**TASK ITEM**
Search the data below for "lines"; list each line that holds it.

======== SOURCE INFORMATION

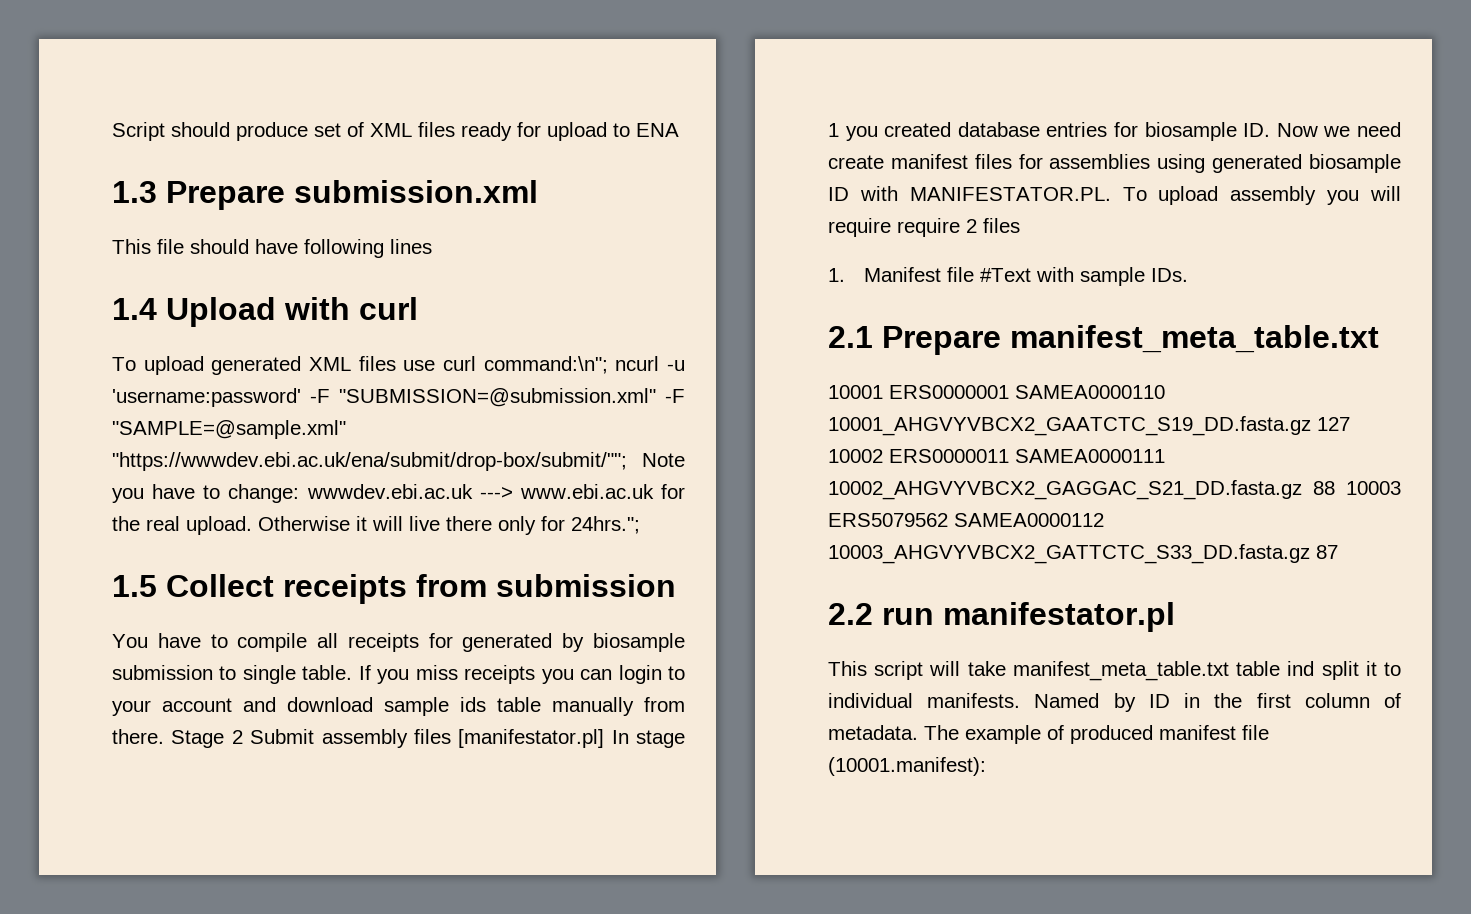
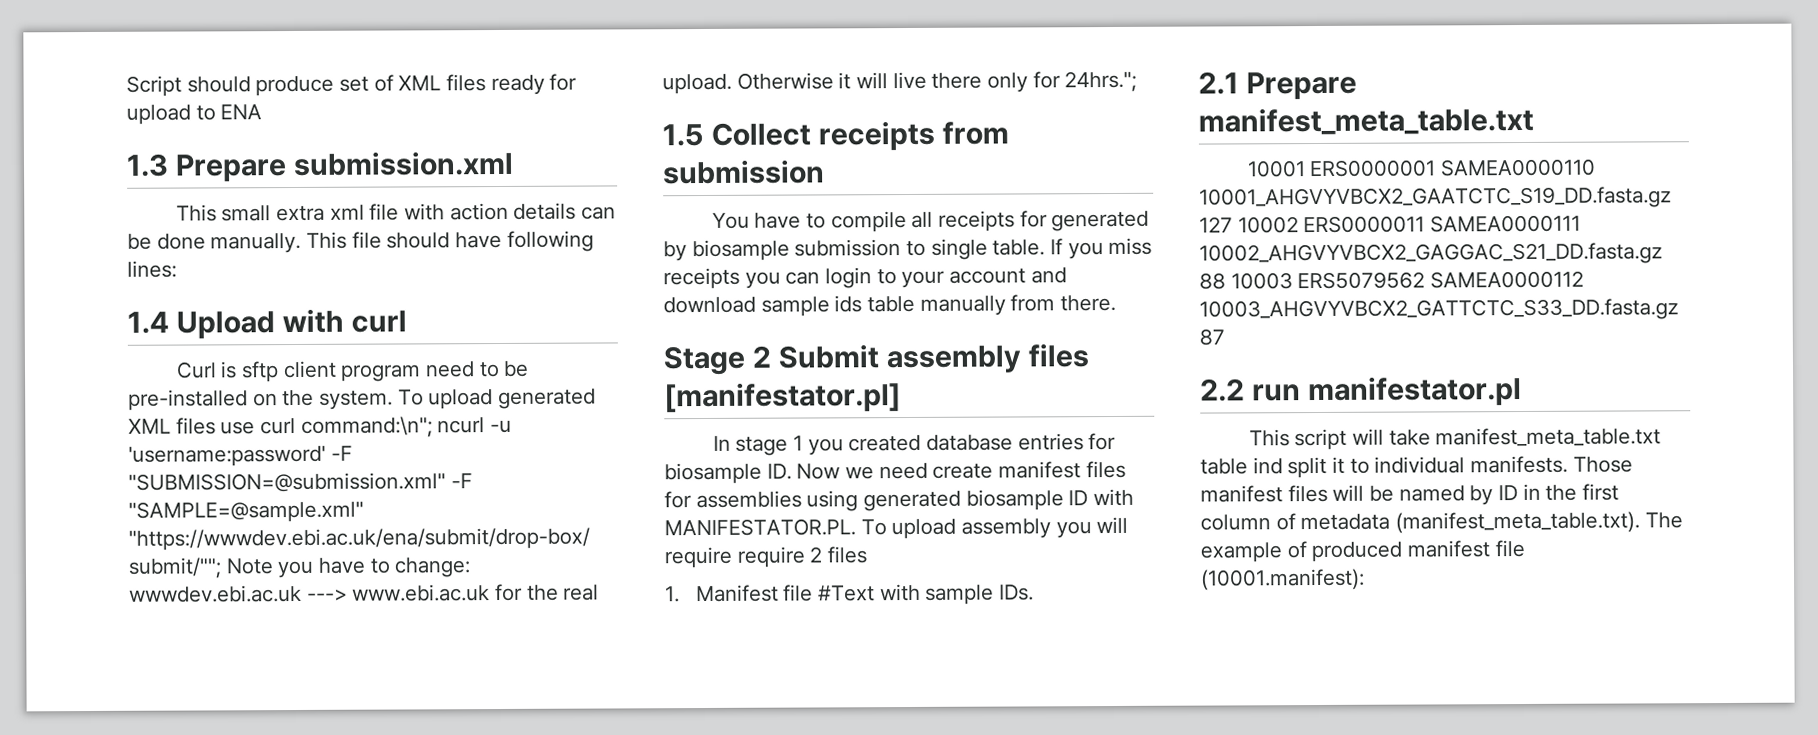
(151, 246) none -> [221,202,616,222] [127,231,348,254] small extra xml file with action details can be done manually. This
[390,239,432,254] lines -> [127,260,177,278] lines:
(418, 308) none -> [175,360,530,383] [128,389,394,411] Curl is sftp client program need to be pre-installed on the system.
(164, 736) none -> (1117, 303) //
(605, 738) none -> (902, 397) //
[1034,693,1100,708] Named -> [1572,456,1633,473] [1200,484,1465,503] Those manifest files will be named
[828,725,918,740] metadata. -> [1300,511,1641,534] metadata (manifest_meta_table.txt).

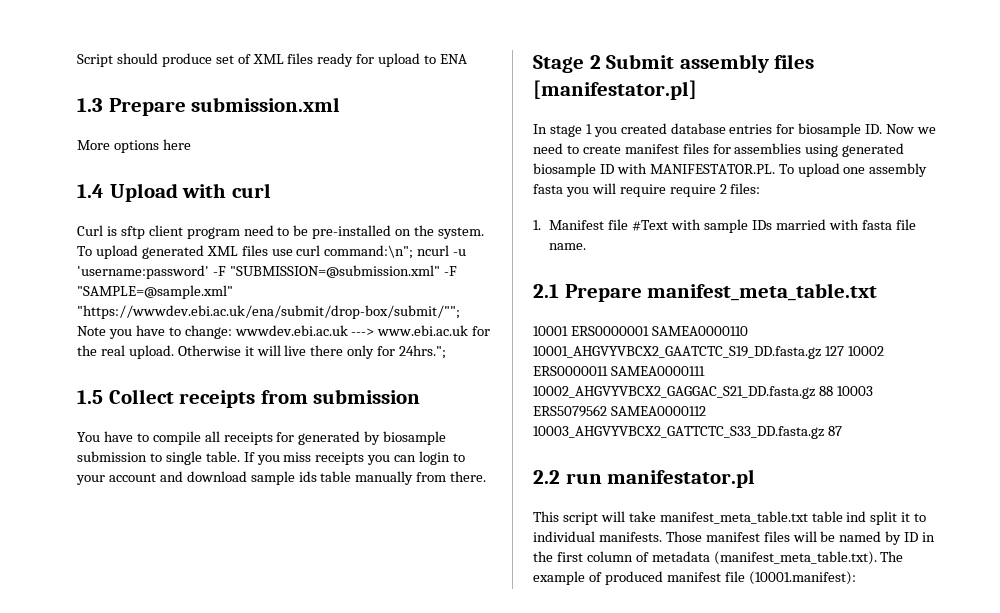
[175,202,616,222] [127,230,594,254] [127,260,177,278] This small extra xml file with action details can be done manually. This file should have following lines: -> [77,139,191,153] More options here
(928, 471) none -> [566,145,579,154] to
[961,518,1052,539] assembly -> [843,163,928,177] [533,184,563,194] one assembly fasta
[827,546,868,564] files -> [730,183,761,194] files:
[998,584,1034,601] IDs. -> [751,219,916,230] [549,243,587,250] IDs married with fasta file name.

================

**RESPONSE TO THE TASK**
[390,239,432,254] lines -> [127,260,177,278] lines:
[175,202,616,222] [127,230,594,254] [127,260,177,278] This small extra xml file with action details can be done manually. This file should have following lines: -> [77,139,191,153] More options here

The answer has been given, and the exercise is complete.